Here's how to get your butt kicked in elementary school: 









Just look at that belt. It's like a boob-job for your pants. He probably needed help just to lift it into place. The belt loops have to be three inches long. And way to pull them up to your armpits, grandpa.

Here's how to get your butt kicked in high school:









This kid looks like he's pretending to be David Soul, who is pretending to be a cop who is pretending to be a pimp that everyone knows is really an undercover cop. Who is pretending to be 15.

Here's how to get your butt kicked on the golf course:










This "all purpose jumpsuit" is, according to the description, equally appropriate for playing golf or simply relaxing around the house. Personally, I can't see wearing this unless you happen to be relaxing around your cell in D-block. Even then, the only reason you should put this thing on is because the warden made you, and as a one-piece.

Here's how to get your butt kicked pretty much anywhere:










If you look at that picture quickly, it looks like Mr. Bob "No-pants" Saget has his hand in the other guy's pocket. In this case, he doesn't, although you can tell just by looking at them that it's happened - or if it hasn't happened it will. Oh yes. It will. As soon as he puts down his matching coffee cup.

Here's how to get your butt kicked at the beach:









He looks like he's reaching for a gun, but you know it's probably just a bottle of suntan lotion in a holster.

How to get your butt kicked in a meeting:









If you wear this suit and don't sell used cars for a living, I believe you can be fined and face serious repercussions, up to and including termination. Or imprisonment, in which case you'd be forced to wear that orange jumpsuit.

How to get your butt kicked on every day up to and including St. Patrick's Day









Dear god in heaven, I don't believe that color exists in nature. There is NO excuse for wearing either of these ensembles unless you're working as a body guard for the Lucky Charms leprechaun.

In this next one, Your Search For VALUE Ends at Penneys.









As does your search for chest hair.

And this -- Seriously. No words.









Oh wait, it turns out that there are words after all. Those words are What. The. H*** . I'm guessing the snap front gives you quick access to the chest hair. The little tie must be the pull tab.

Also, judging by the sheer amount of matching his/hers outfits, I'm guessing that in 1977 it was considered pretty stylish for couples to dress alike. These couples look happy, don't they?

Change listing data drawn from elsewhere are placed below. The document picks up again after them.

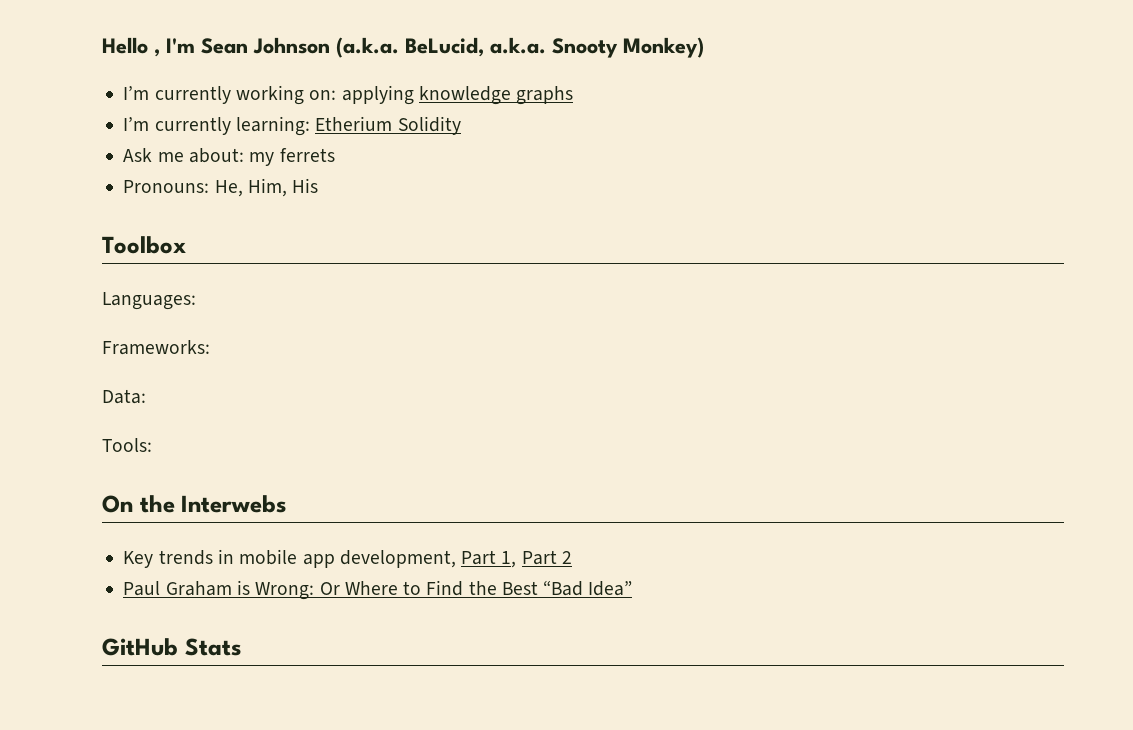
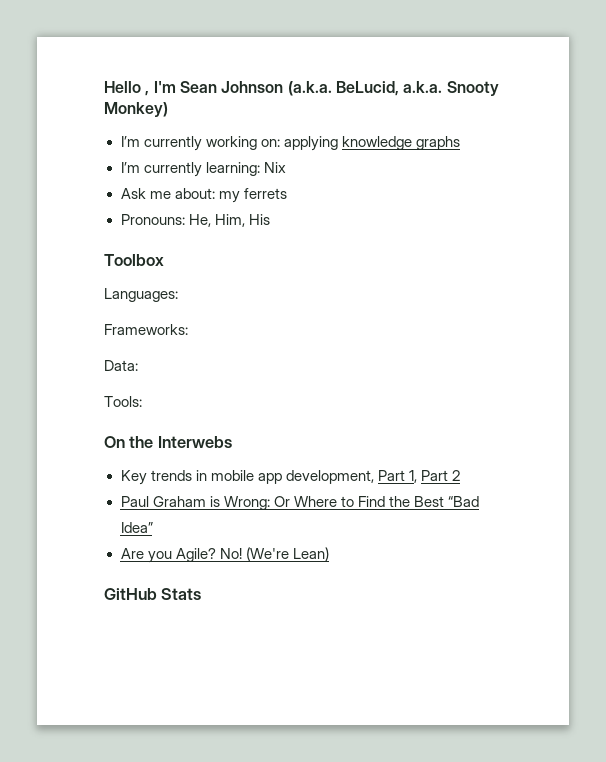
[315,116,461,135] Etherium Solidity -> [263,162,286,173] Nix
(633, 588) none -> [120,547,329,563] // Are you Agile? No! (We're Lean)

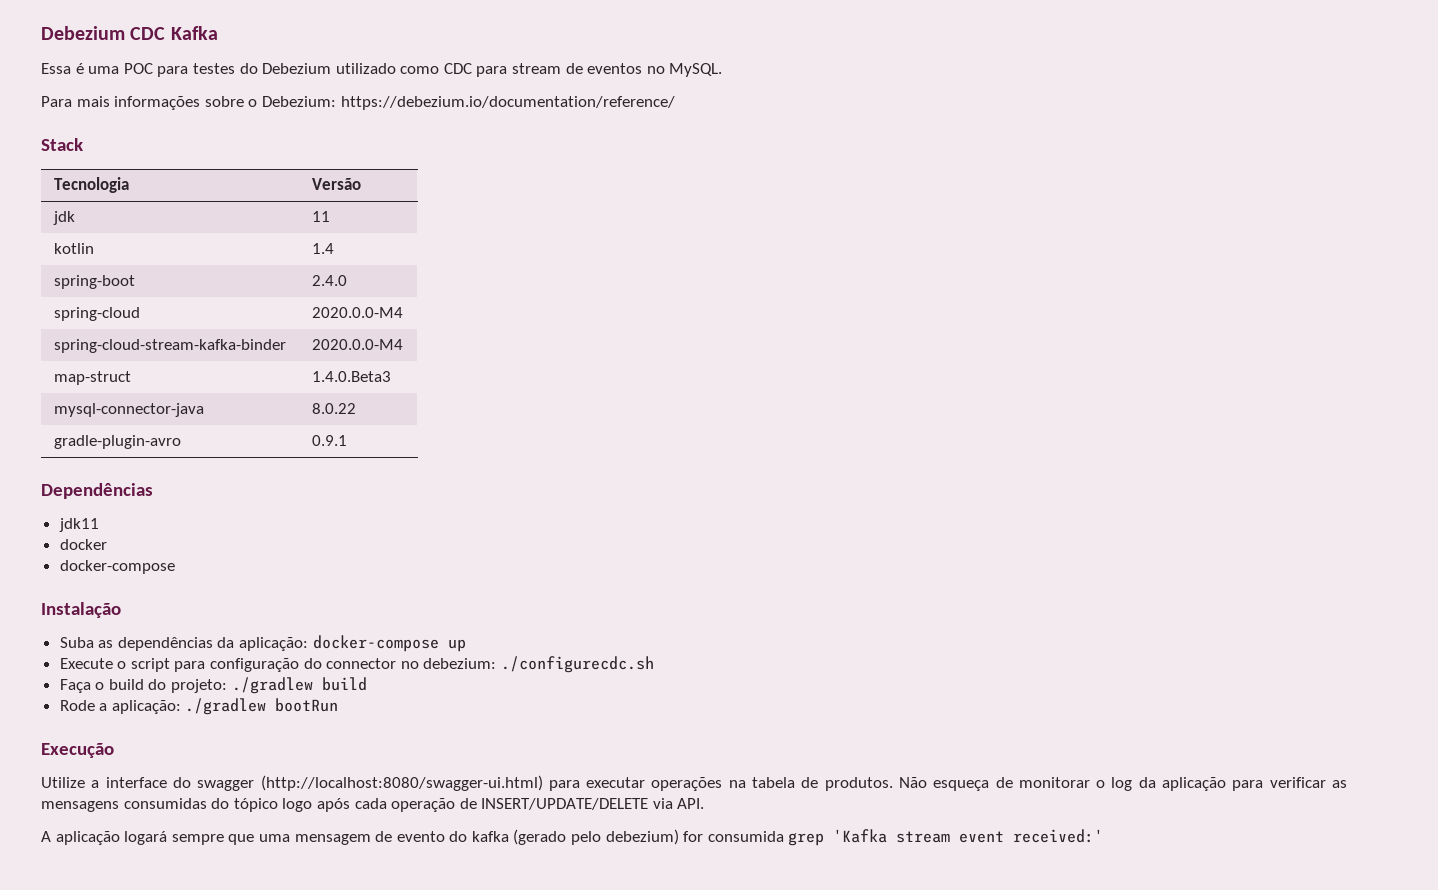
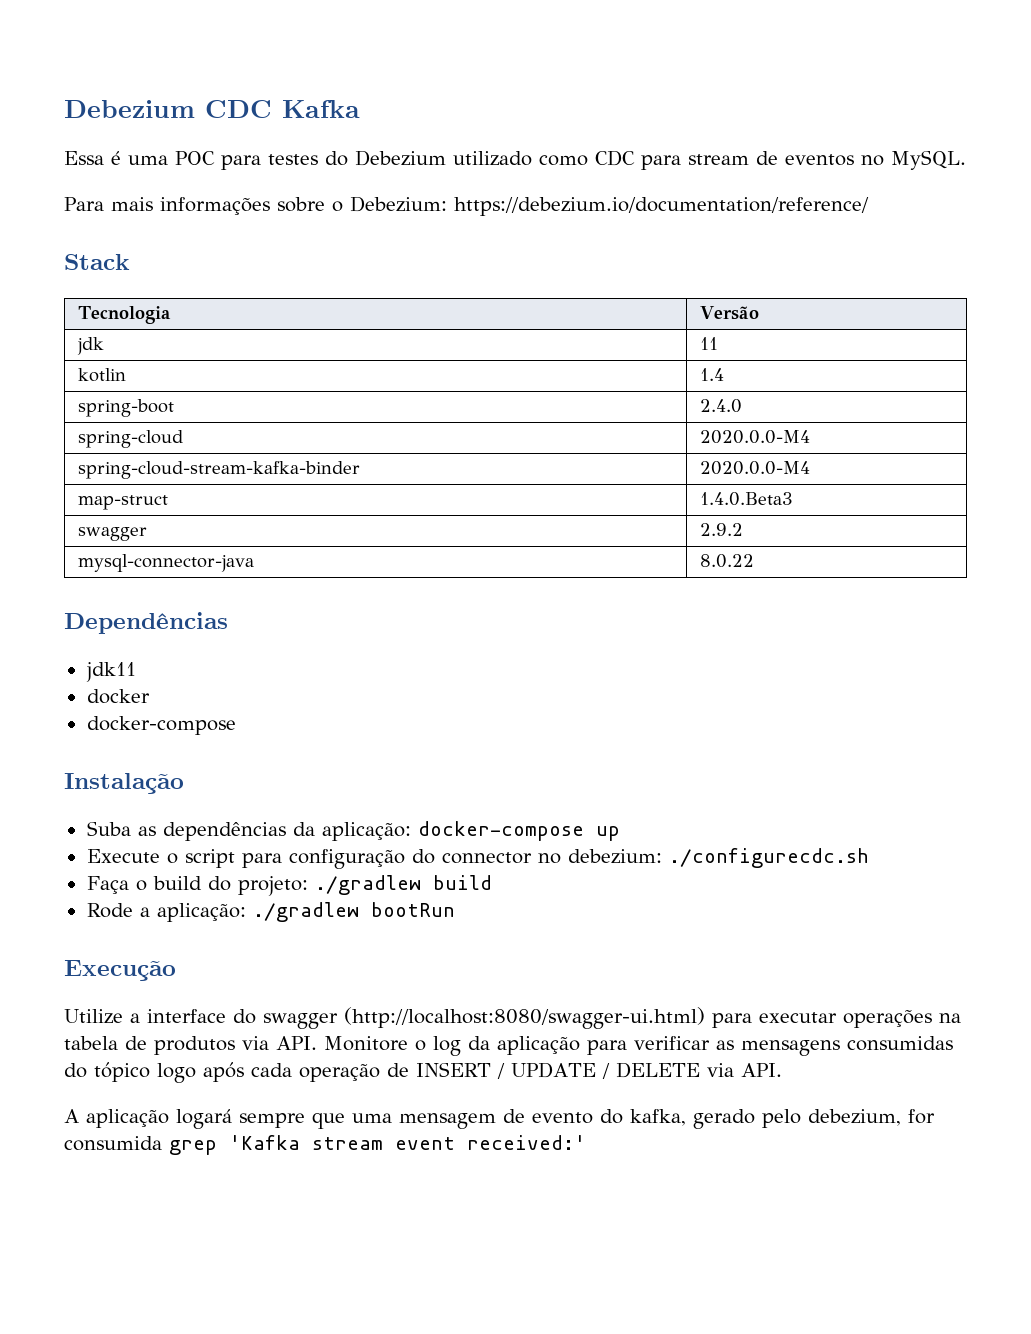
(391, 376) none -> [78,527,148,541] [700,523,744,536] // swagger | 2.9.2
[53,435,181,449] [311,435,347,446] // gradle-plugin-avro | 0.9.1 -> (755, 561) none
[824,777,1090,791] produtos. Não esqueça de monitorar -> [154,1036,408,1055] produtos via API. Monitore
[481,798,649,810] INSERT/UPDATE/DELETE -> [416,1062,700,1079] INSERT / UPDATE / DELETE
[471,829,679,845] kafka (gerado pelo debezium) -> [630,1109,901,1129] kafka, gerado pelo debezium,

I am especially fond of this one, which I have entitled "Cowboy Chachi Loves You Best."










And nothing showcases your everlasting love more than the commitment of matching bathing suits. That, and a blonde girl with a look on her face that says "I love the way your junk fights against that fabric."










Then, after the lovin', you can relax in your one-piece matching terry cloth jumpsuits:









I could go on, but I'm tired, and my eyes hurt from this trip back in time. I think it's the colors. That said, I will leave you with these tasteful little numbers:










Man, that's sexy.


----------



## FloorCandy (Feb 19, 2009)

OMG!!! I have a fabulous 70s tastic basement in my new house, complete with groovy linoleum and a bar. I want that barrel table set!!! It would so complete the look! Great find!


----------



## Nizmo (Jan 15, 2009)

hahahahahhahaha


----------



## Marty (Dec 10, 2005)

What was I doing in 1977?

Getting married and that was the s**t back then 

Good find


----------



## Chicago (Feb 27, 2009)

lmao!! wow. I am so glad I was born in 88 and didnt have no clue about what was going on around me


----------



## ~StangChick~ (Jan 1, 2009)

LOL..that's too funny...that dude is wearin a frigin nightgown


----------



## dan'sgrizz (Oct 22, 2008)

Women in suits what what what?!


----------



## lil bit pit karma (May 10, 2008)

:hammer: :hammer: :hammer:
I would like to see a man today wear that strip "man dress" to bed!


----------



## smokey_joe (Oct 14, 2005)

OMG! And I thought the 70's were cool.


----------



## Skreed (Feb 18, 2009)

That's a sweet green plush toilet tank cover. lol


----------



## smith family kennels (Jan 10, 2009)

lmao i have no comment except i live in a 1960's house and that ugly green color is the tile in my bathroom


----------



## bluefamily (Aug 8, 2007)

Hey! Don't knock it!! I loved my pants pulled up to my arm pits and my belts 15 inches wide! That was cool!!!


----------